Le sel du tout necessaire, tant pour saler ces vaches, que pour autres commoditez, se pesche environ à quarante lieuës de l’Isle, dans des grandes plaines sablonneuses, ou il se faict naturellement en forme de glace, dur & luisant comme cristal, & ce par le flus & reflus de la mer qui donne dans ces plaines, & quand la mer est retiree, le Soleil vient à le cuire par sa chaleur, & est beaucoup meilleur, que celuy de France, & que celuy d’Espagne. Il faut l’aller pescher avant la saison des pluyes, pour ce qu’elles noyent le lieu où il se trouve.
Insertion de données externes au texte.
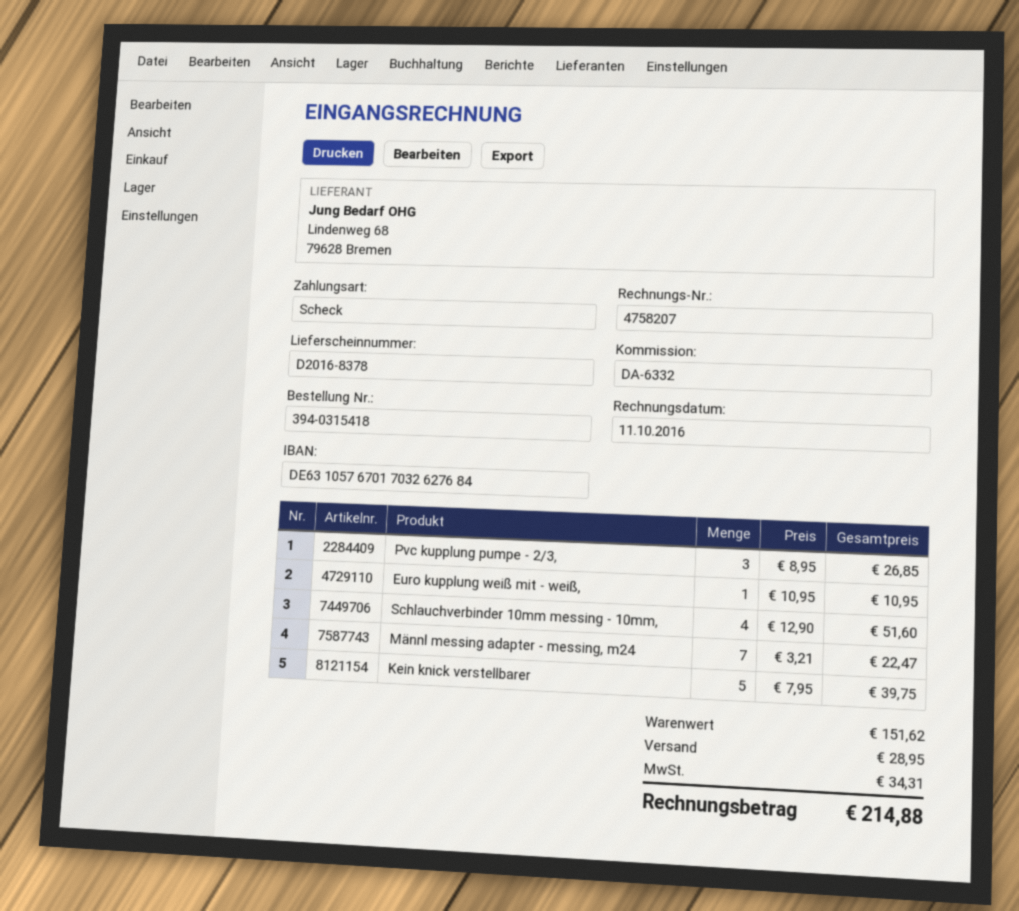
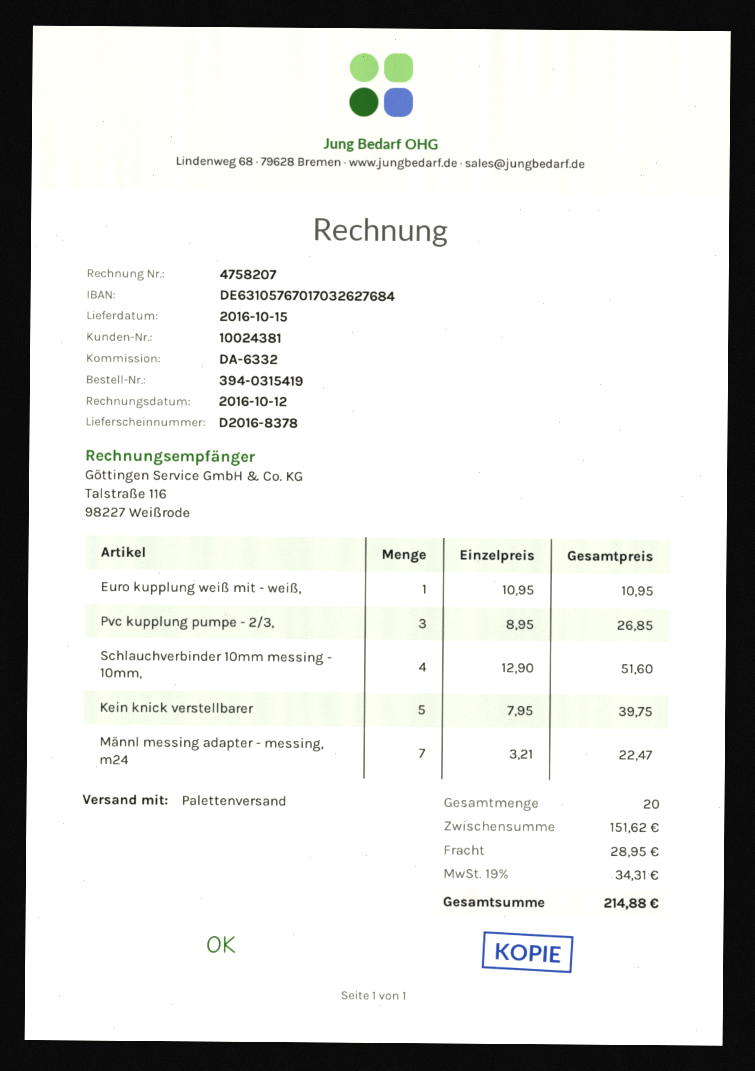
order number: 394-0315418 -> 394-0315419
invoice date: 2016-10-11 -> 2016-10-12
Ayant prouvenu à ce mesnage, l’on dispersa une partie des François par les villages, pour y vivre suivant la coustume du Païs, qui est d’avoir des Chetouasaps, c’est à dire hostes ou comperes, en leur donnant des marchandises au lieu d’argent ; Et cette hospitalité ou comperage est entr’eux fort estroicte ; car ils vous tiennent proprement comme leurs enfans, tandis que vous demeurez avec eux, vont à la chasse & à la pesche pour vous, & d’avantage leur coustume estoit de donner leur filles à leurs Comperes, qui prenoient deslors le nom de Marie, & le sur-nom du François pour designer l’alliance avec tel François, en sorte que disant Marie telle, c’estoit autant que de dire la Concubine d’un tel. De sçavoir au vray pour quoy ils appellent leurs filles données aux François, pour concubines du nom de Marie, je ne puis l’asseurer, sinon qu’un jour un Sauvage me dist, luy monstrant un Tableau de la Mere de Dieu, et luy disant, Koaï Toupan Marie. Voilà la Mere de Dieu Marie : il me respondit : chè aï Toupan Arobiar Marie. Je croy & cognoy que la Mere de Dieu est Marie, & appellons nos filles que nous donnons aux Caraibes Marie. Cette coustume de prendre les filles des Sauvages, a esté deffenduë aux François, & cela ne se faict plus, si ce n’est occultement, mesme les sauvages qui de premier abord que l’on fist cete deffence, se doutoient de la fidelité & amitié des François envers eux, pour ne prendre leurs filles comme ils avoient de coustume, à present qu’ils ont esté entierement informez que Dieu defend d’avoir des femmes sinon en mariage, & que les Peres Messagers de Dieu le preschoient & l’avoient fait prohiber par ordonnance du Grand, se scandalisent quand ils voyent les François faire au contraire & le venoient denoncer au Grand & à Nous, en sorte qu’il faut que le François face ses affaires bien secrettement, s’il ne veut que cela soit cogneu.